What lines in the records include the string "this"? Return each one.

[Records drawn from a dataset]
════════

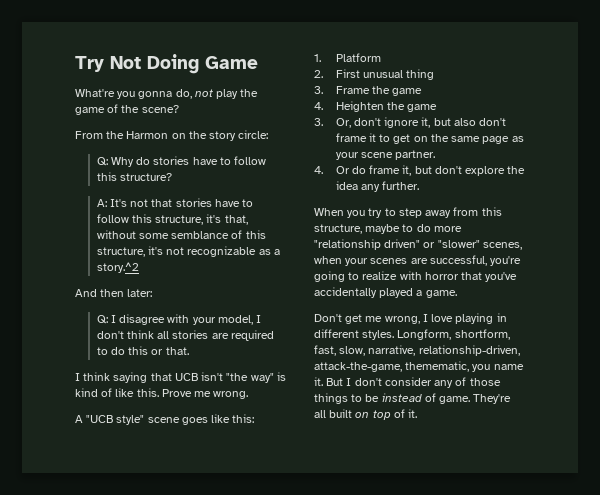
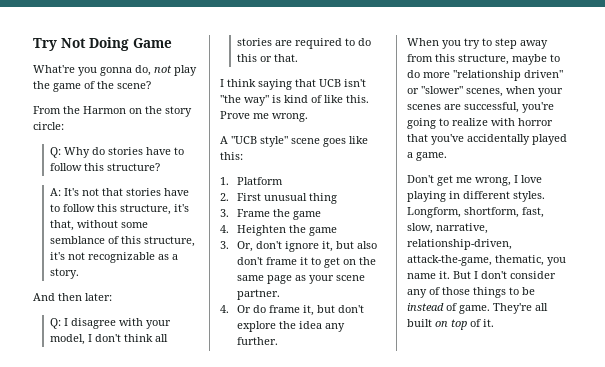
- A: It's not that stories have to follow this structure, it's that, without some semblance of this structure, it's not recognizable as a story.^2
+ A: It's not that stories have to follow this structure, it's that, without some semblance of this structure, it's not recognizable as a story.
- Longform, shortform, fast, slow, narrative, relationship-driven, attack-the-game, themematic, you name it.
+ Longform, shortform, fast, slow, narrative, relationship-driven, attack-the-game, thematic, you name it.

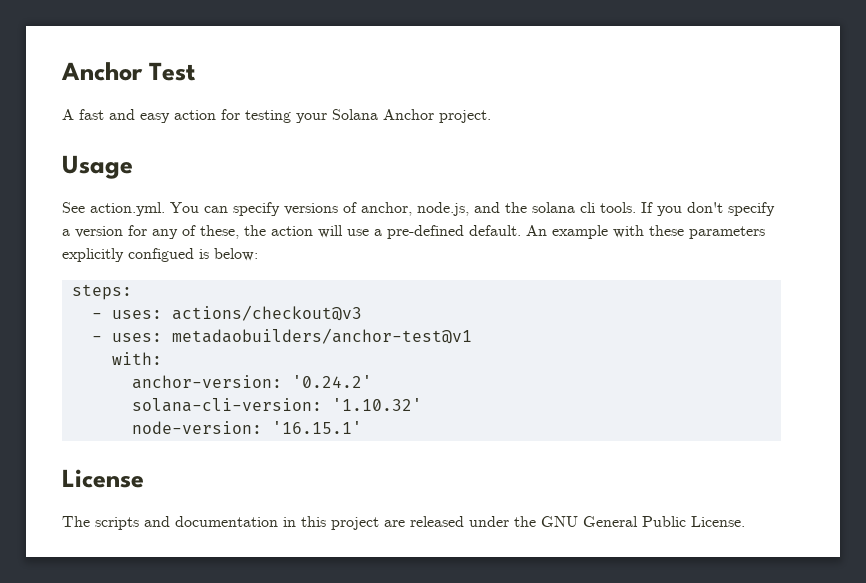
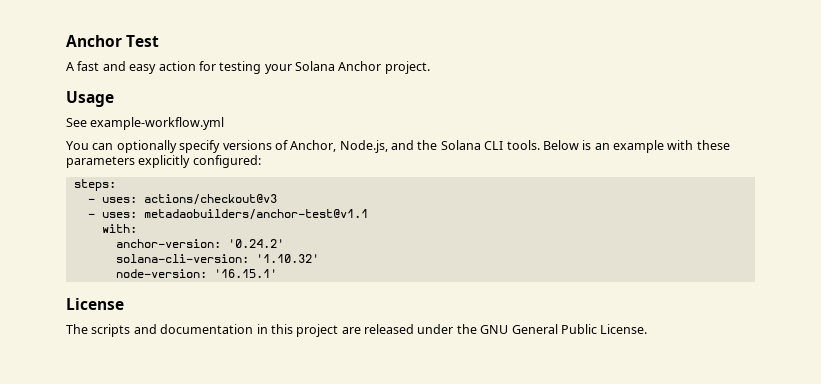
- See action.yml. You can specify versions of anchor, node.js, and the solana cli tools. If you don't specify a version for any of these, the action will use a pre-defined default. An example with these parameters explicitly configued is below:
+ See example-workflow.yml
+ You can optionally specify versions of Anchor, Node.js, and the Solana CLI tools. Below is an example with these parameters explicitly configured:
- - uses: metadaobuilders/anchor-test@v1
+ - uses: metadaobuilders/anchor-test@v1.1

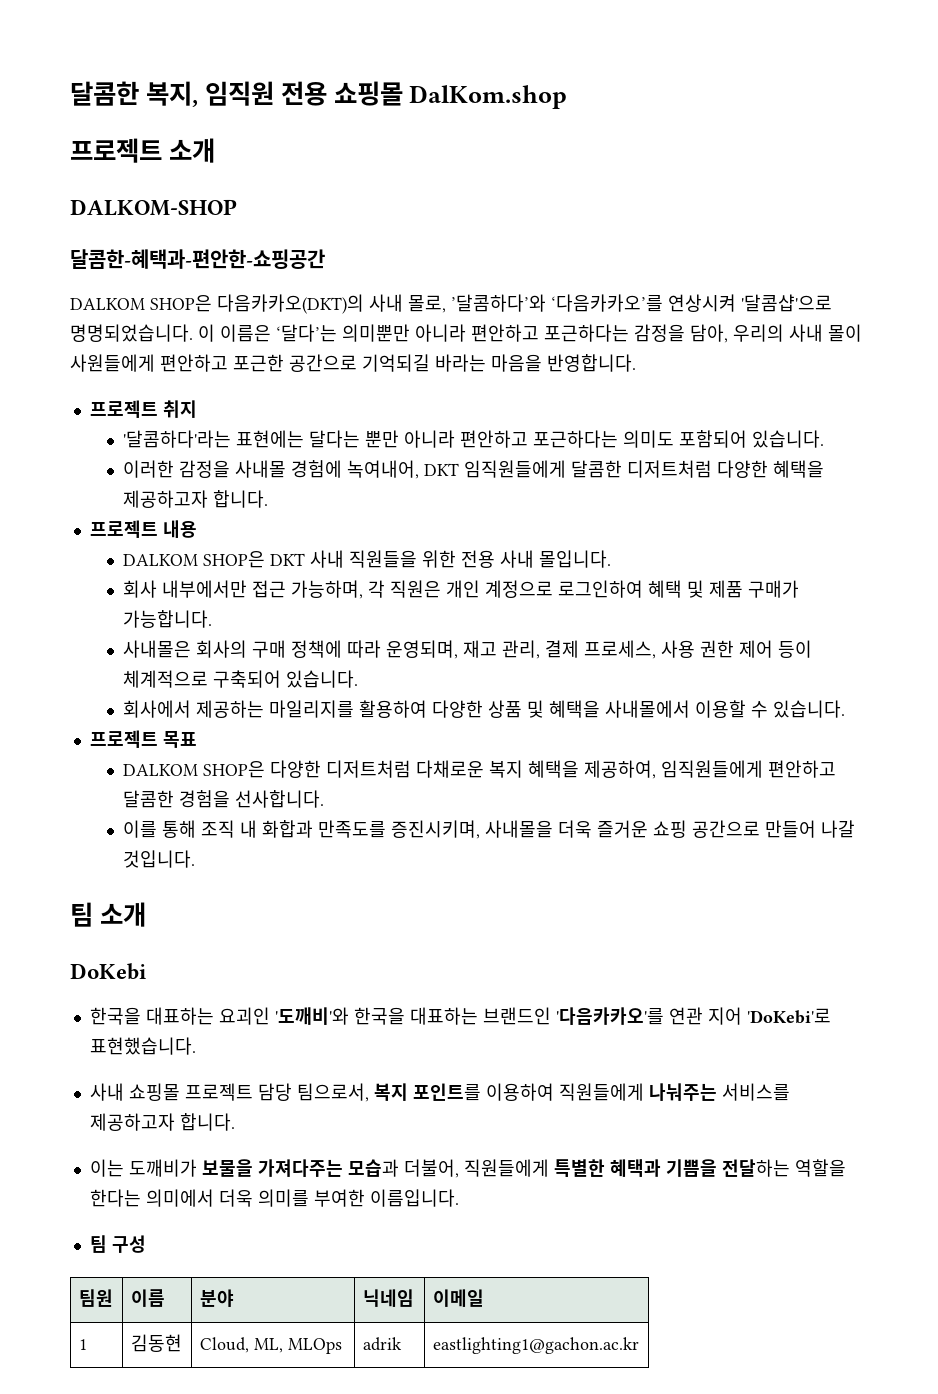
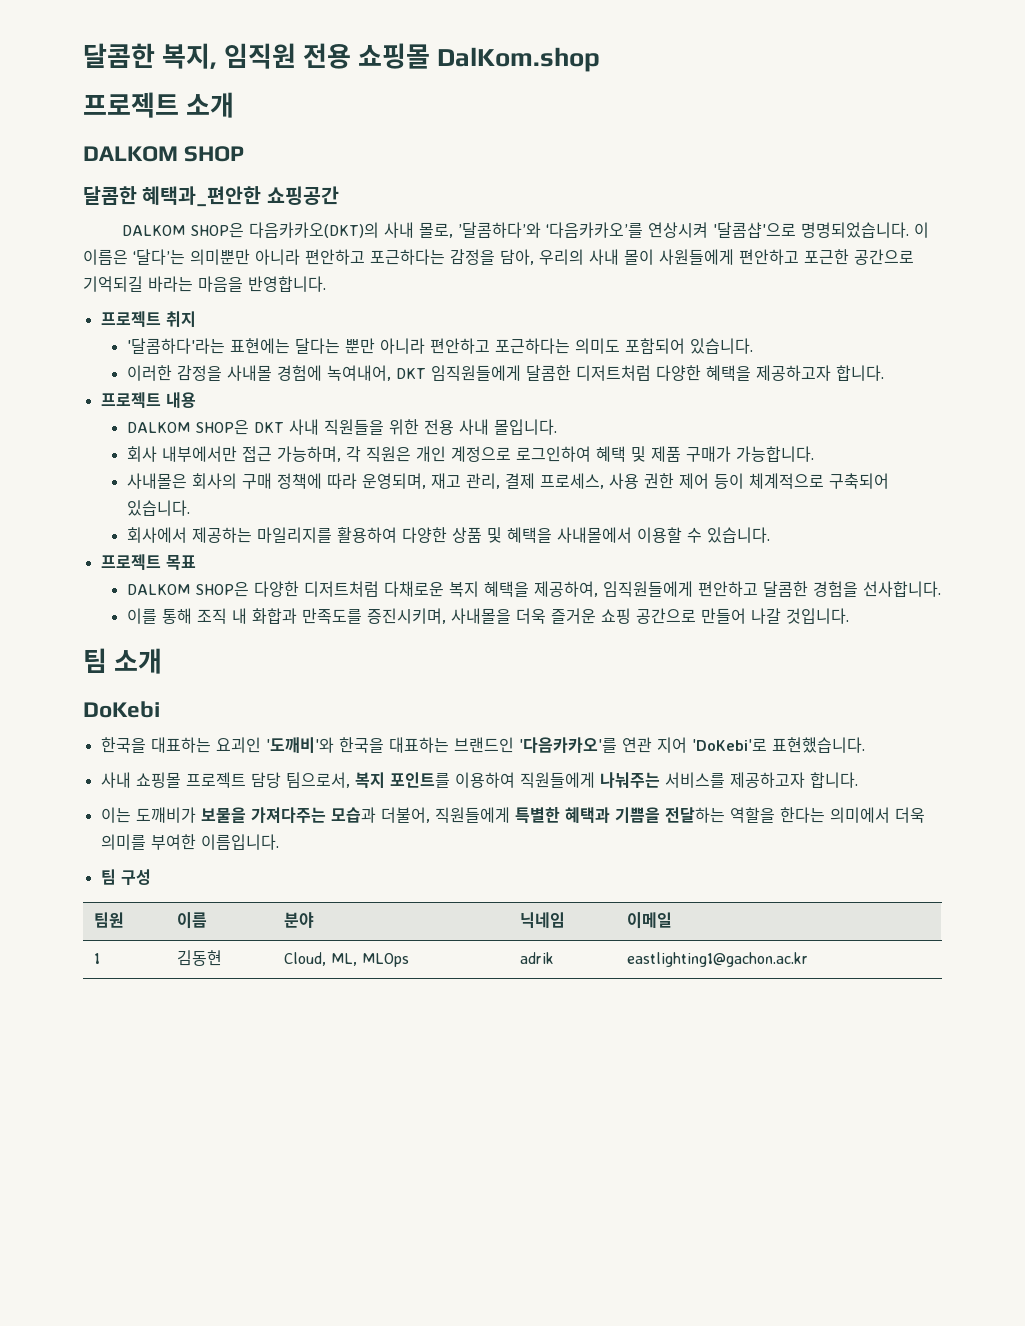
- DALKOM-SHOP
- 달콤한-혜택과-편안한-쇼핑공간
+ DALKOM SHOP
+ 달콤한 혜택과_편안한 쇼핑공간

════════

Final answer >>
- A: It's not that stories have to follow this structure, it's that, without some semblance of this structure, it's not recognizable as a story.^2
+ A: It's not that stories have to follow this structure, it's that, without some semblance of this structure, it's not recognizable as a story.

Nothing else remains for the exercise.